'''

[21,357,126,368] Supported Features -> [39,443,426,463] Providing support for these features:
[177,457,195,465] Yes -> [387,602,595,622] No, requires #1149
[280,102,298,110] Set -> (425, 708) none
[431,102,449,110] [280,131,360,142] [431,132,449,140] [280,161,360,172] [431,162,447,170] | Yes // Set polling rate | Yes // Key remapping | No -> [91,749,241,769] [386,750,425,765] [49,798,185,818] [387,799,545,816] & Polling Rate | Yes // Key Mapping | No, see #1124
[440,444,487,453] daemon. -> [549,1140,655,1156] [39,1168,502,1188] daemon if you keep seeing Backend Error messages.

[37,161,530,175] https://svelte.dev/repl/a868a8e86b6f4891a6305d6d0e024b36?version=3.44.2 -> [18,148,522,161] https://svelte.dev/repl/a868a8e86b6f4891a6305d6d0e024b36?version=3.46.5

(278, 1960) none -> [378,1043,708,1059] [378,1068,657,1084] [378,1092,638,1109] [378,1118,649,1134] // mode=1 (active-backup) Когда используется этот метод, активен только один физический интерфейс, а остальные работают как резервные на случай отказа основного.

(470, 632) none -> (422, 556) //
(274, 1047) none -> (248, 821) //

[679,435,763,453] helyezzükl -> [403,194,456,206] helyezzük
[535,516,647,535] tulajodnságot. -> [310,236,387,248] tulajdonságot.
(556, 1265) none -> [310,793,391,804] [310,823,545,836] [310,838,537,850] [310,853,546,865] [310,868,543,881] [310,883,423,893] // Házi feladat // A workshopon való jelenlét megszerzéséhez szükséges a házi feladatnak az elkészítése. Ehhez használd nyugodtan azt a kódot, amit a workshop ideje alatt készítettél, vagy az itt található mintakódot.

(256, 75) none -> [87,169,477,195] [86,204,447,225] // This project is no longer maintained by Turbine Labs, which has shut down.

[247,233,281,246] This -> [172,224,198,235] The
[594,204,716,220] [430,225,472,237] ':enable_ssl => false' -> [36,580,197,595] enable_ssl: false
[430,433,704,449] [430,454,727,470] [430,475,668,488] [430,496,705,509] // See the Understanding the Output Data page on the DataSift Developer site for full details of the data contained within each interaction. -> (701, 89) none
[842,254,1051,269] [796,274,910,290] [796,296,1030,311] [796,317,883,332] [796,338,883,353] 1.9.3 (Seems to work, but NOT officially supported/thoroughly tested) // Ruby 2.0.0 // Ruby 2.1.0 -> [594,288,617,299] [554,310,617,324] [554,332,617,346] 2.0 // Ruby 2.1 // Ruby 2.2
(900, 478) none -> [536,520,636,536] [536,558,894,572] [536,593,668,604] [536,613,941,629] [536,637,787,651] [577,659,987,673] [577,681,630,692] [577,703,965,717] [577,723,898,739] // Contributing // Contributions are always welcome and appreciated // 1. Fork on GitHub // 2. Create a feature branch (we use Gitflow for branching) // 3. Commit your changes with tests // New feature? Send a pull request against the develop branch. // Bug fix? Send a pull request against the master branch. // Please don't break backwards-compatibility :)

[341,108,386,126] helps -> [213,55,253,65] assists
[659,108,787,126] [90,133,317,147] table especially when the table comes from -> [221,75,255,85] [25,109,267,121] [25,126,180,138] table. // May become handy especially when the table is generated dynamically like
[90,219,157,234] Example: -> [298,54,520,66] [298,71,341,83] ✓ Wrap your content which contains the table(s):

'''

**Task requirements**.
Work through the listing above, counting every line that has the string "which" in it. Give only the final count.

**Expected answer**.
2